■ **Task goal**:
An exact copy of all the lines below is required, with every image left out.

■ **Excerpted data**:
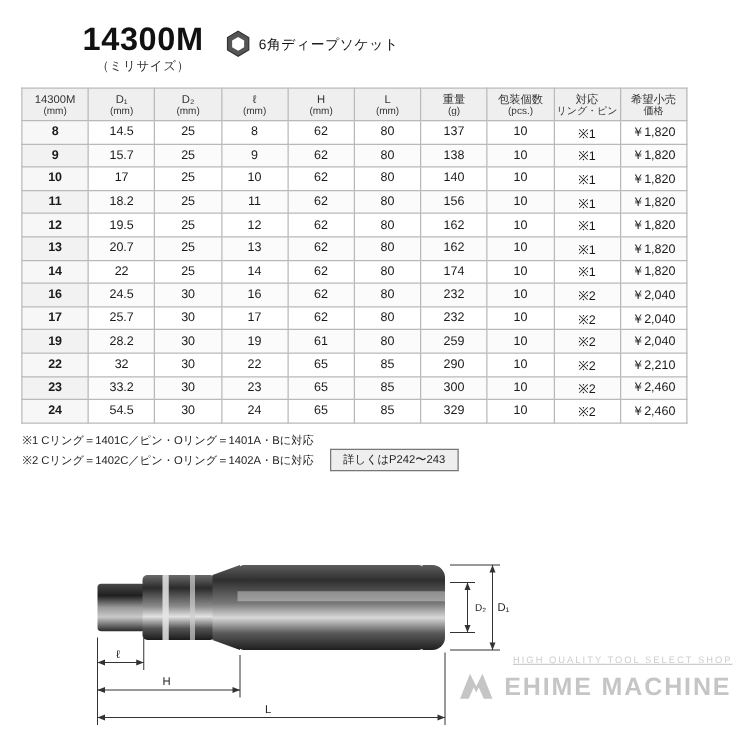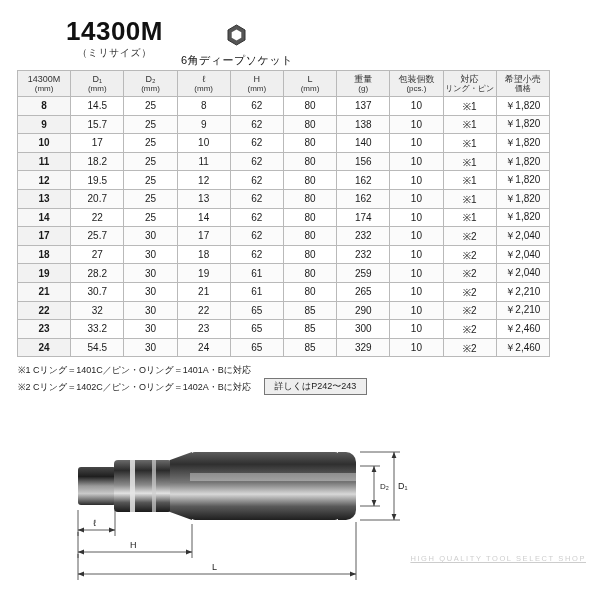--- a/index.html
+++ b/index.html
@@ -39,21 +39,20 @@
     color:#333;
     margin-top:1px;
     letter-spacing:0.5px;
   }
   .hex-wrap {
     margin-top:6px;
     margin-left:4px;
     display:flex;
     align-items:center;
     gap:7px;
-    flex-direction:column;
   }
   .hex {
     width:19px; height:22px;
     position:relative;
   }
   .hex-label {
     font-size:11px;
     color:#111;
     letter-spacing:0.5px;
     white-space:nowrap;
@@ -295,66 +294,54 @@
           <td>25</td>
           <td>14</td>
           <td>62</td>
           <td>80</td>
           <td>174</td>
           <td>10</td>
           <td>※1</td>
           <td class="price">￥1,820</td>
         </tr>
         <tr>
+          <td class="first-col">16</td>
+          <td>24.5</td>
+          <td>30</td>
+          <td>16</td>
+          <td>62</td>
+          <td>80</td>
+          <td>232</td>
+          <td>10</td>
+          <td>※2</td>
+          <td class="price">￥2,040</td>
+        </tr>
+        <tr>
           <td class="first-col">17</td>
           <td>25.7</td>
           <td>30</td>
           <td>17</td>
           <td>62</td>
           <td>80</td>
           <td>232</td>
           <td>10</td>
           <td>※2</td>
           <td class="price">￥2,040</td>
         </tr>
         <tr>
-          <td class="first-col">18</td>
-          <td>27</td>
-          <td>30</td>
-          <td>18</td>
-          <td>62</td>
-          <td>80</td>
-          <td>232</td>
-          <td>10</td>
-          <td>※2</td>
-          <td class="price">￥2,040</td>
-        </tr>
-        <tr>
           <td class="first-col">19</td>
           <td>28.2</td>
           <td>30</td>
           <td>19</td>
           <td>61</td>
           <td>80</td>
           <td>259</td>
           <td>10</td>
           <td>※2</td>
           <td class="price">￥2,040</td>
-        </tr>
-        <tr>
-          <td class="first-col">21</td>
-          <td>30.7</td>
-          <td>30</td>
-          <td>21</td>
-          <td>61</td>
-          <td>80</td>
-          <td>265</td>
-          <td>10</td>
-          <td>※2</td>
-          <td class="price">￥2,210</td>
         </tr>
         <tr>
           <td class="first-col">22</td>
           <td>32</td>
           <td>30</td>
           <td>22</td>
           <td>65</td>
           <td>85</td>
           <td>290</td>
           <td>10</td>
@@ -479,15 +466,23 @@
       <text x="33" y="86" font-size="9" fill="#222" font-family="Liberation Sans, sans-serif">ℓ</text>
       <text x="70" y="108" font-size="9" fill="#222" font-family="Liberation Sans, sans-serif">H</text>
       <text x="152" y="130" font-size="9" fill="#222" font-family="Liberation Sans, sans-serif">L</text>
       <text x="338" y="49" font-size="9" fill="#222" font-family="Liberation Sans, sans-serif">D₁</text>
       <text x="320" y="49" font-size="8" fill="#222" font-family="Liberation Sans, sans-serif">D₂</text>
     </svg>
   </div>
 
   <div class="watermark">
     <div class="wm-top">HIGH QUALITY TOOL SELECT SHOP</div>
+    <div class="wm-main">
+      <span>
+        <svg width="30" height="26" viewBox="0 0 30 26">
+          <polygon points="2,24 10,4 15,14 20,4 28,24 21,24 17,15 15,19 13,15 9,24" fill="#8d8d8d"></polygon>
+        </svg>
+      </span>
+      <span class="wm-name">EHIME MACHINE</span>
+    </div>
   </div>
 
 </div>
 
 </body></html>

■ **Problem solution**:
--- a/index.html
+++ b/index.html
@@ -39,21 +39,20 @@
     color:#333;
     margin-top:1px;
     letter-spacing:0.5px;
   }
   .hex-wrap {
     margin-top:6px;
     margin-left:4px;
     display:flex;
     align-items:center;
     gap:7px;
-    flex-direction:column;
   }
   .hex {
     width:19px; height:22px;
     position:relative;
   }
   .hex-label {
     font-size:11px;
     color:#111;
     letter-spacing:0.5px;
     white-space:nowrap;
@@ -295,66 +294,54 @@
           <td>25</td>
           <td>14</td>
           <td>62</td>
           <td>80</td>
           <td>174</td>
           <td>10</td>
           <td>※1</td>
           <td class="price">￥1,820</td>
         </tr>
         <tr>
+          <td class="first-col">16</td>
+          <td>24.5</td>
+          <td>30</td>
+          <td>16</td>
+          <td>62</td>
+          <td>80</td>
+          <td>232</td>
+          <td>10</td>
+          <td>※2</td>
+          <td class="price">￥2,040</td>
+        </tr>
+        <tr>
           <td class="first-col">17</td>
           <td>25.7</td>
           <td>30</td>
           <td>17</td>
           <td>62</td>
           <td>80</td>
           <td>232</td>
           <td>10</td>
           <td>※2</td>
           <td class="price">￥2,040</td>
         </tr>
         <tr>
-          <td class="first-col">18</td>
-          <td>27</td>
-          <td>30</td>
-          <td>18</td>
-          <td>62</td>
-          <td>80</td>
-          <td>232</td>
-          <td>10</td>
-          <td>※2</td>
-          <td class="price">￥2,040</td>
-        </tr>
-        <tr>
           <td class="first-col">19</td>
           <td>28.2</td>
           <td>30</td>
           <td>19</td>
           <td>61</td>
           <td>80</td>
           <td>259</td>
           <td>10</td>
           <td>※2</td>
           <td class="price">￥2,040</td>
-        </tr>
-        <tr>
-          <td class="first-col">21</td>
-          <td>30.7</td>
-          <td>30</td>
-          <td>21</td>
-          <td>61</td>
-          <td>80</td>
-          <td>265</td>
-          <td>10</td>
-          <td>※2</td>
-          <td class="price">￥2,210</td>
         </tr>
         <tr>
           <td class="first-col">22</td>
           <td>32</td>
           <td>30</td>
           <td>22</td>
           <td>65</td>
           <td>85</td>
           <td>290</td>
           <td>10</td>
@@ -479,15 +466,23 @@
       <text x="33" y="86" font-size="9" fill="#222" font-family="Liberation Sans, sans-serif">ℓ</text>
       <text x="70" y="108" font-size="9" fill="#222" font-family="Liberation Sans, sans-serif">H</text>
       <text x="152" y="130" font-size="9" fill="#222" font-family="Liberation Sans, sans-serif">L</text>
       <text x="338" y="49" font-size="9" fill="#222" font-family="Liberation Sans, sans-serif">D₁</text>
       <text x="320" y="49" font-size="8" fill="#222" font-family="Liberation Sans, sans-serif">D₂</text>
     </svg>
   </div>
 
   <div class="watermark">
     <div class="wm-top">HIGH QUALITY TOOL SELECT SHOP</div>
+    <div class="wm-main">
+      <span>
+        <svg width="30" height="26" viewBox="0 0 30 26">
+          <polygon points="2,24 10,4 15,14 20,4 28,24 21,24 17,15 15,19 13,15 9,24" fill="#8d8d8d"></polygon>
+        </svg>
+      </span>
+      <span class="wm-name">EHIME MACHINE</span>
+    </div>
   </div>
 
 </div>
 
 </body></html>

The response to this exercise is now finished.